M1 macrophage-related prognostic model by combining bulk and single-cell transcriptomic data in NSCLC

Aim: Lung cancer is the leading cause of cancer-related deaths worldwide. Non-small cell lung cancer (NSCLC) is the most common subtype. Despite recent advancements in diagnostics and therapies, only a small percentage of patients benefit from immunotherapies. This underscores the urgent need to identify prognostic biomarkers for accurately assessing outcomes and providing treatment recommendations for NSCLC patients. Single-cell RNA sequencing (scRNA-seq) has revealed the heterogeneity of tumor-associated macrophages. Macrophages consist of M0, M1, and M2 subsets. M1 macrophages are often associated with improved clinical outcomes in various malignancies. However, there are no systematic studies on risk biomarkers for prognosticating NSCLC. Methods: CIBERSORT was used to calculate the macrophage subset infiltration percentage in bulk RNA-seq data from TCGA and GEO. The M1-related module was identified using the WGCNA algorithm.
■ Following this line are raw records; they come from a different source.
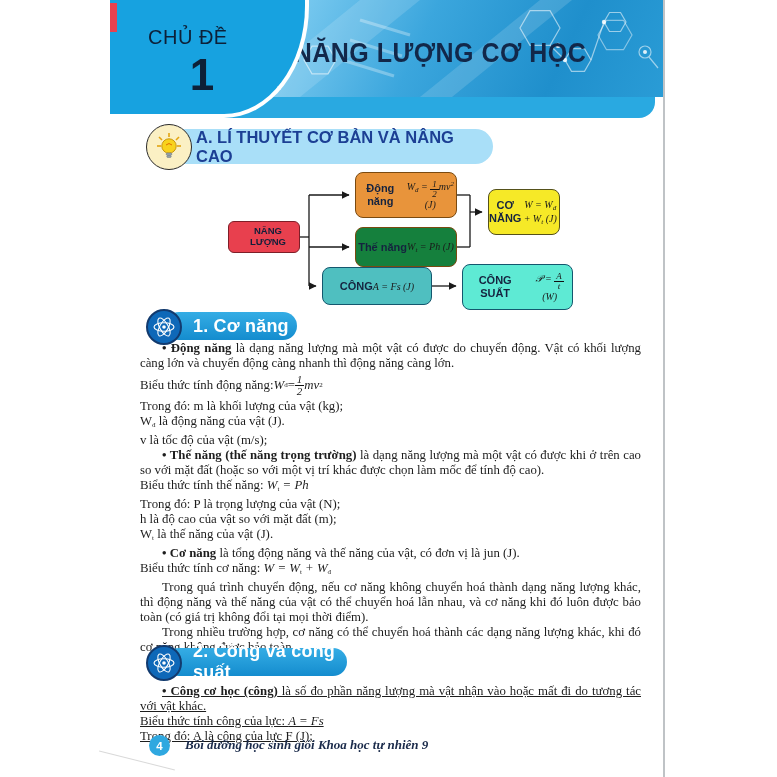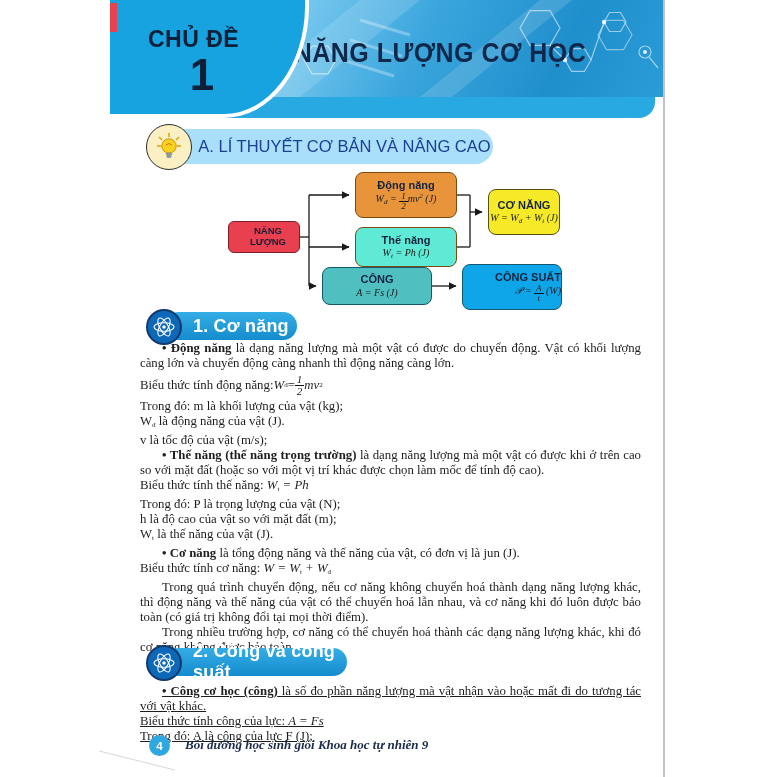--- a/index.html
+++ b/index.html
@@ -24,7 +24,7 @@
     border-bottom-right-radius:85px 112px;z-index:3;}
   .ribbon{left:110px;top:3px;width:7px;height:29px;background:#e8414f;z-index:4;}
   .topic-label{left:38px;top:26px;font-family:"Liberation Sans",sans-serif;
-    font-weight:700;font-size:23px;color:#0d2038;letter-spacing:.5px;}
+    font-weight:400;font-size:20px;color:#0d2038;letter-spacing:.5px;}
   .topic-number{left:62px;top:50px;width:60px;text-align:center;
     font-family:"Liberation Sans",sans-serif;font-weight:800;font-size:44px;color:#0d2038;}
 

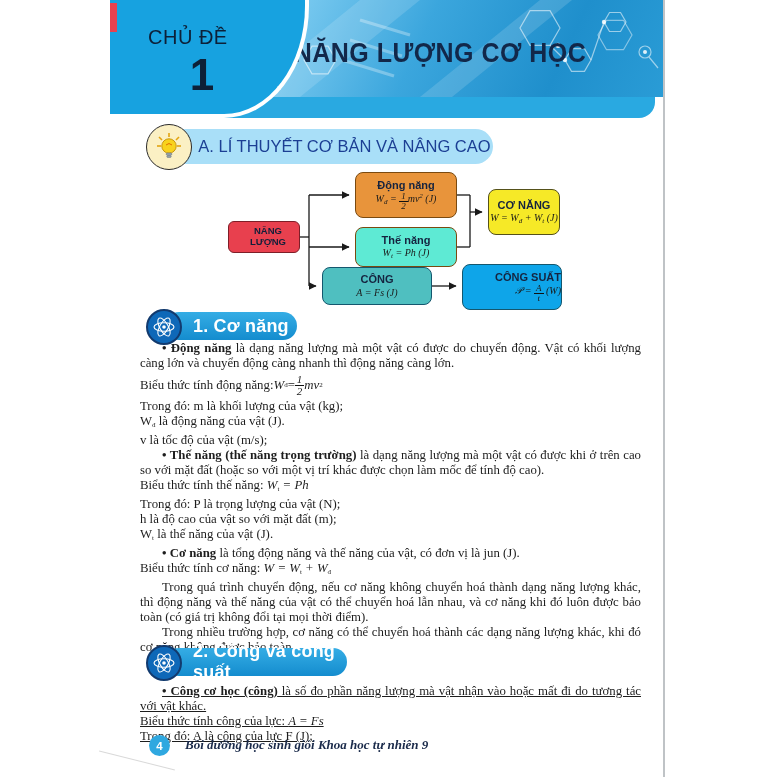--- a/index.html
+++ b/index.html
@@ -31,7 +31,7 @@
   
   .pillA{left:168px;top:129px;width:325px;height:35px;background:#a9dff8;border-radius:18px;
     display:flex;align-items:center;justify-content:center;padding-left:28px;box-sizing:border-box;z-index:1;}
-  .pillA span{font-family:"Liberation Sans",sans-serif;font-weight:400;font-size:16.5px;color:#1c3f94;}
+  .pillA span{font-family:"Liberation Sans",sans-serif;font-weight:700;font-size:16.5px;color:#1c3f94;}
   .bulb-badge{left:146px;top:124px;width:46px;height:46px;border-radius:50%;
     background:#fbf0c4;border:1.6px solid #2b2b2b;z-index:2;display:flex;align-items:center;justify-content:center;box-sizing:border-box;}
 

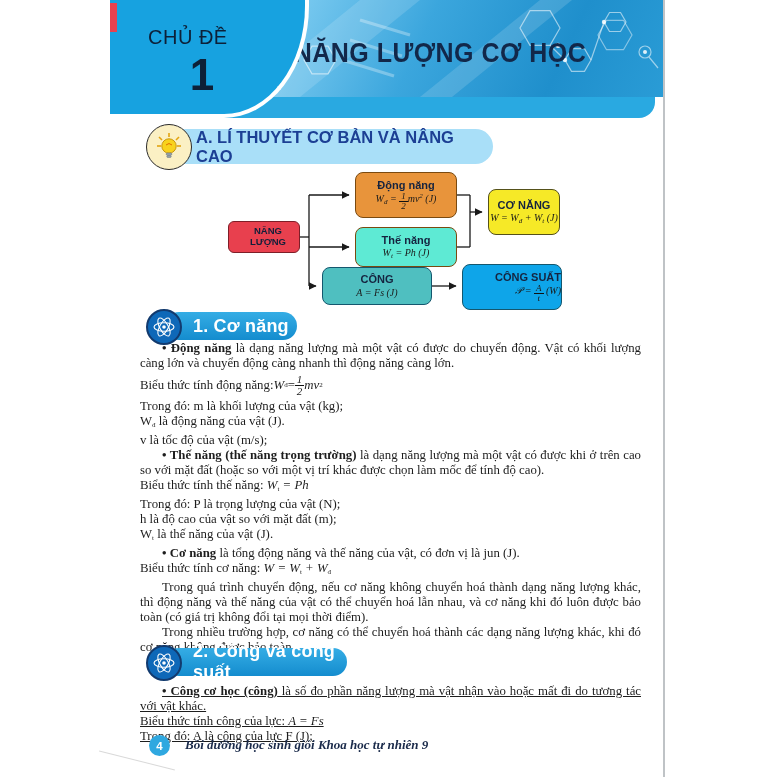--- a/index.html
+++ b/index.html
@@ -37,7 +37,7 @@
 
   
   .node{position:absolute;border-radius:8px;box-sizing:border-box;
-    display:flex;flex-direction:column;align-items:center;justify-content:center;
+    display:flex;flex-direction:row;align-items:center;justify-content:center;
     text-align:center;line-height:1.15;z-index:2;}
   .node .nt{font-family:"Liberation Sans",sans-serif;font-weight:700;font-size:11px;color:#15233f;}
   .node .nf{font-size:10px;font-style:italic;color:#1a1a1a;margin-top:1px;}

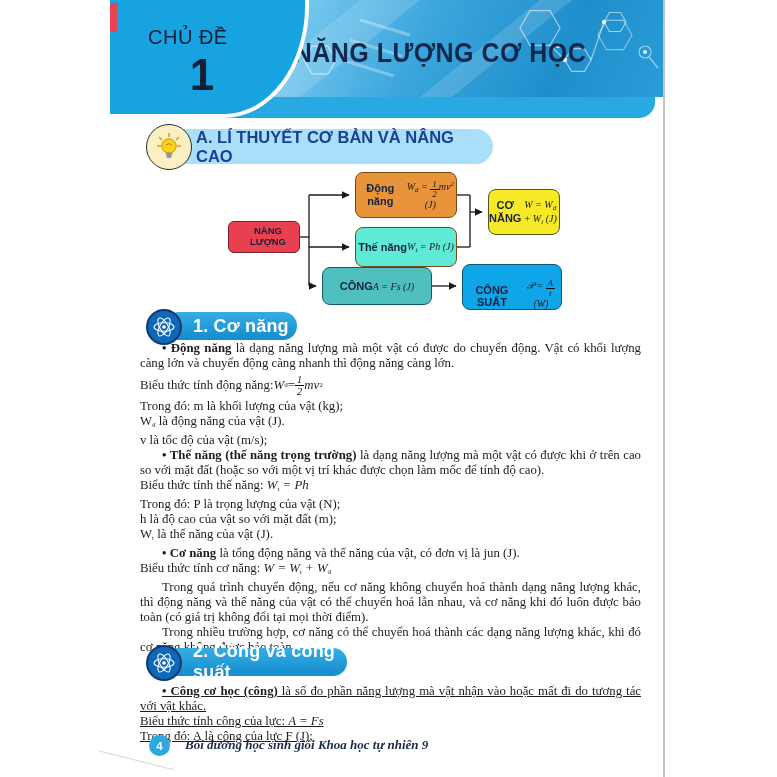--- a/index.html
+++ b/index.html
@@ -44,7 +44,7 @@
   .n-energy{left:228px;top:221px;width:72px;height:32px;background:#e8404e;border:1.6px solid #7e1e28;border-radius:6px;}
   .n-energy .nt{font-size:9.5px;color:#121f3a;padding-left:8px;}
   .n-kinetic{left:355px;top:172px;width:102px;height:46px;background:#e8943b;border:1.6px solid #7a4a10;}
-  .n-potential{left:355px;top:227px;width:102px;height:40px;background:#5eead4;border:1.6px solid #7a4a10;}
+  .n-potential{left:355px;top:227px;width:102px;height:40px;background:#15803d;border:1.6px solid #7a4a10;}
   .n-mech{left:488px;top:189px;width:72px;height:46px;background:#f6e927;border:1.6px solid #55511a;}
   .n-work{left:322px;top:267px;width:110px;height:38px;background:#4fbfc0;border:1.6px solid #14576e;}
   .n-power{left:462px;top:264px;width:100px;height:46px;background:#0ea5e9;border:1.6px solid #14576e;align-items:flex-end;}

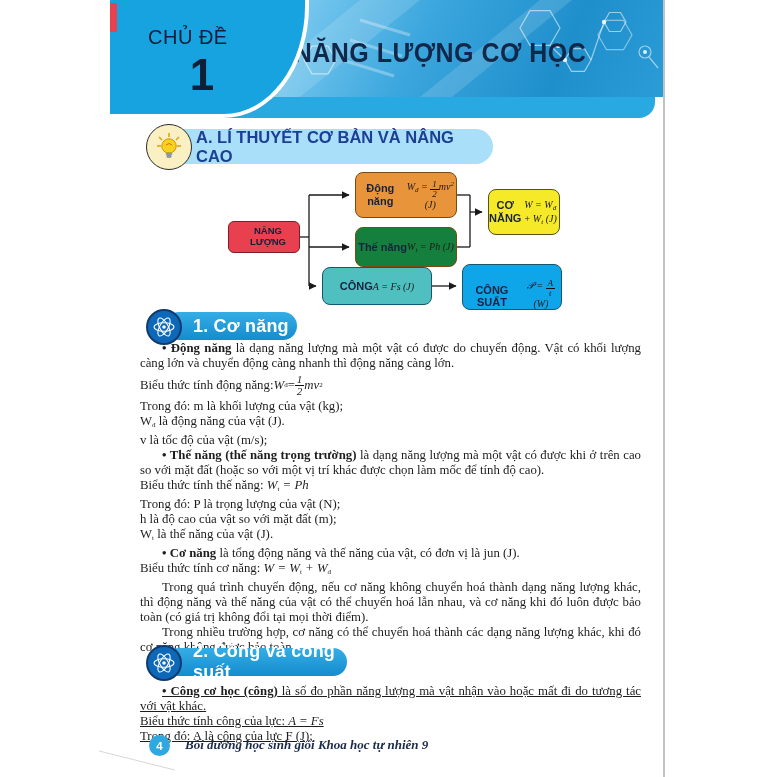--- a/index.html
+++ b/index.html
@@ -47,7 +47,7 @@
   .n-potential{left:355px;top:227px;width:102px;height:40px;background:#15803d;border:1.6px solid #7a4a10;}
   .n-mech{left:488px;top:189px;width:72px;height:46px;background:#f6e927;border:1.6px solid #55511a;}
   .n-work{left:322px;top:267px;width:110px;height:38px;background:#4fbfc0;border:1.6px solid #14576e;}
-  .n-power{left:462px;top:264px;width:100px;height:46px;background:#0ea5e9;border:1.6px solid #14576e;align-items:flex-end;}
+  .n-power{left:462px;top:264px;width:111px;height:46px;background:#5eead4;border:1.6px solid #14576e;}
   sub.s{font-size:7px;vertical-align:-2px;}
   sup.s{font-size:7px;vertical-align:4px;}
   .frac{display:inline-block;text-align:center;vertical-align:-7px;line-height:1;font-style:italic;}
Potential M1 macrophage prognosis-associated genes were defined as the overlapping genes between marker genes in the M1 subpopulation from scRNA-seq data and prognosis-associated genes in M1 infiltrating cells. Results: Four risk genes (ADAM19, ICAM3, WIPF1, and LAP3) were identified through LASSO and multivariate Cox regression analysis. Forest plots demonstrated that the scoring model was an independent risk factor. A nomogram was provided to predict the prognosis of NSCLC patients. Finally, we validated the four risk genes at the protein expression levels and for copy number variations. Conclusions: In summary, our studies identified four risk genes related to M1 macrophages and presented a risk-scoring system to predict the outcomes of patients with NSCLC by integrating bulk and single-cell data. © The Author(s) 2024.